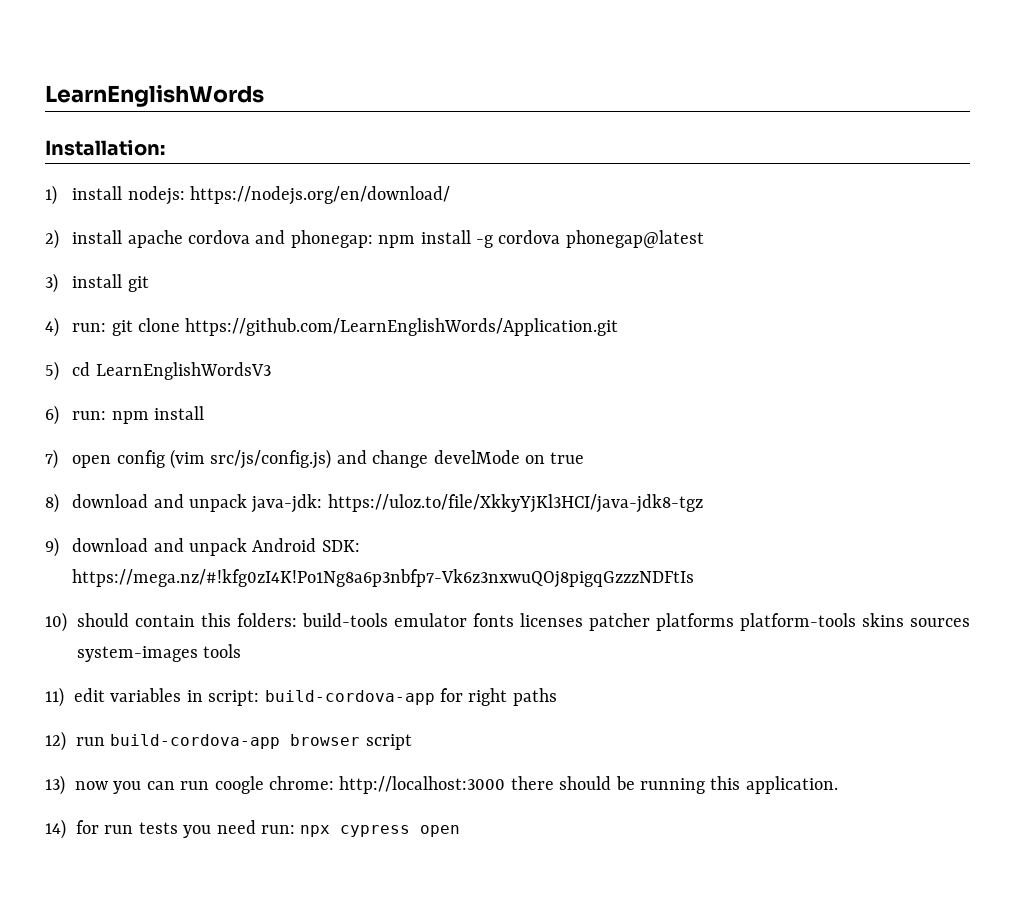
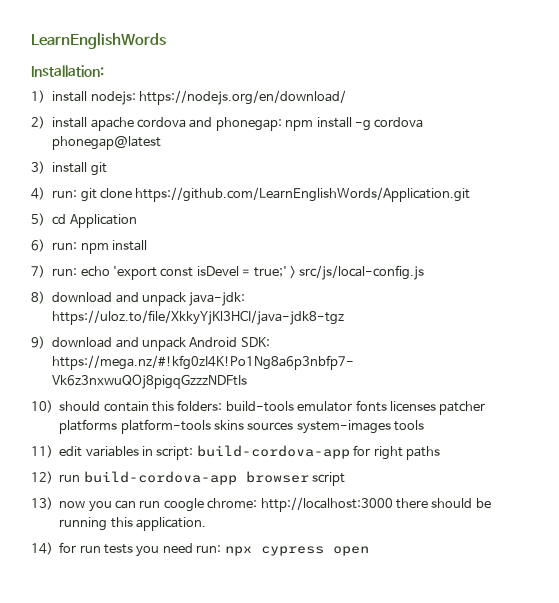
[95,362,271,380] LearnEnglishWordsV3 -> [69,214,137,228] Application
[72,449,585,469] open config (vim src/js/config.js) and change develMode on true -> [52,265,425,280] run: echo 'export const isDevel = true;' > src/js/local-config.js

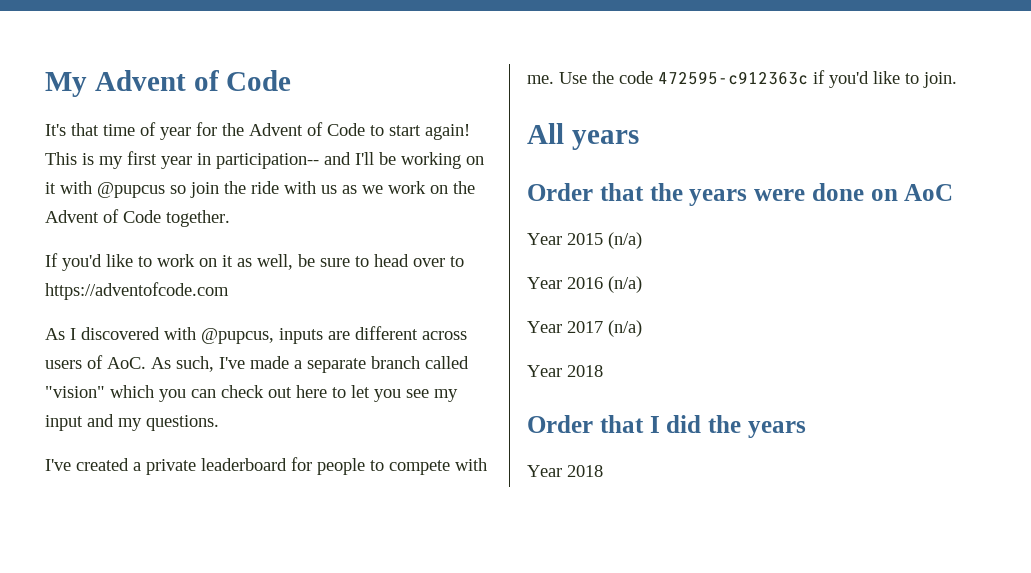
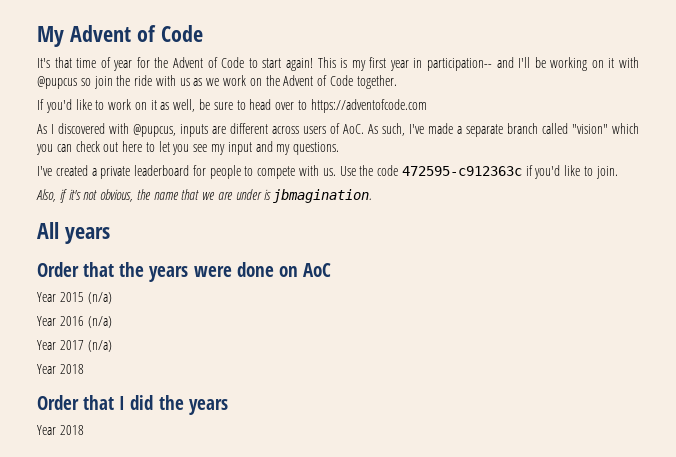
[527,75,554,84] me. -> [322,168,336,176] us.
(957, 80) none -> [36,189,373,203] // Also, if it's not obvious, the name that we are under is jbmagination.

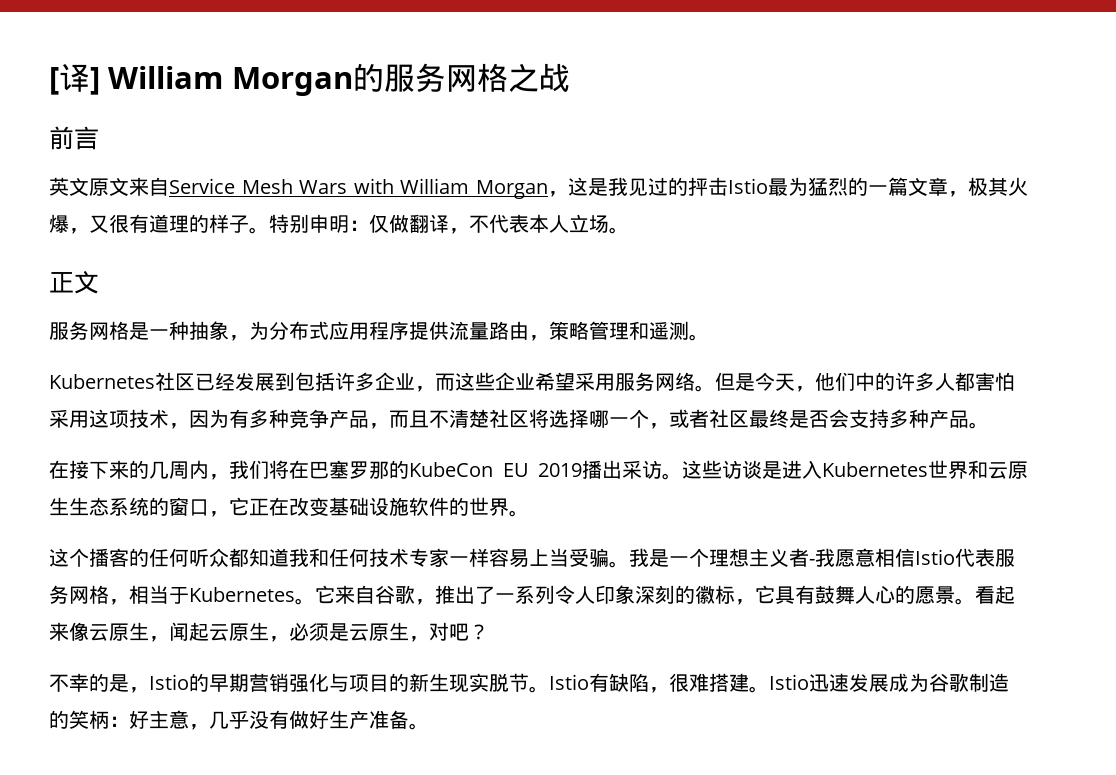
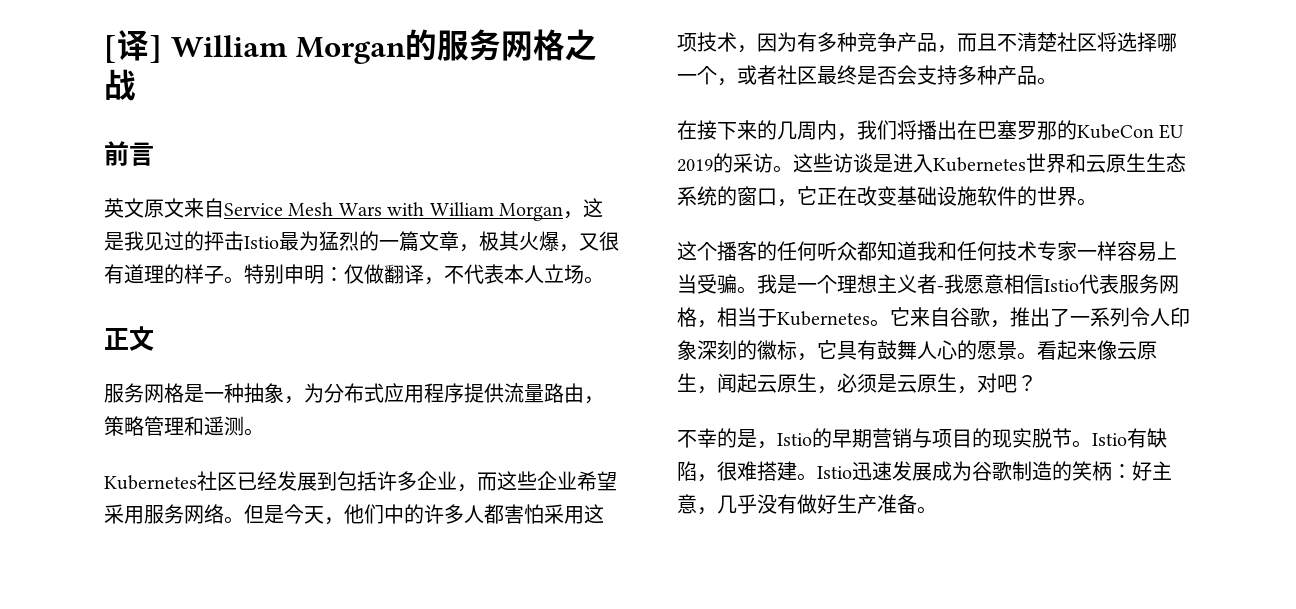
(289, 469) none -> [917,120,957,140] 播出
[582,460,622,479] 播出 -> [713,153,733,173] 的
[289,673,329,692] 强化 -> (912, 438) none
[409,673,449,692] 新生 -> (992, 438) none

INSTRUCTIONS FOR THE TASK
For the lines from the one containing "[582,460,622,479] 播出 -> [713,153,733,173] 的" through the end of the listing above, output each exactly and leave out the rest.

RESPONSE TO THIS TASK
[582,460,622,479] 播出 -> [713,153,733,173] 的
[289,673,329,692] 强化 -> (912, 438) none
[409,673,449,692] 新生 -> (992, 438) none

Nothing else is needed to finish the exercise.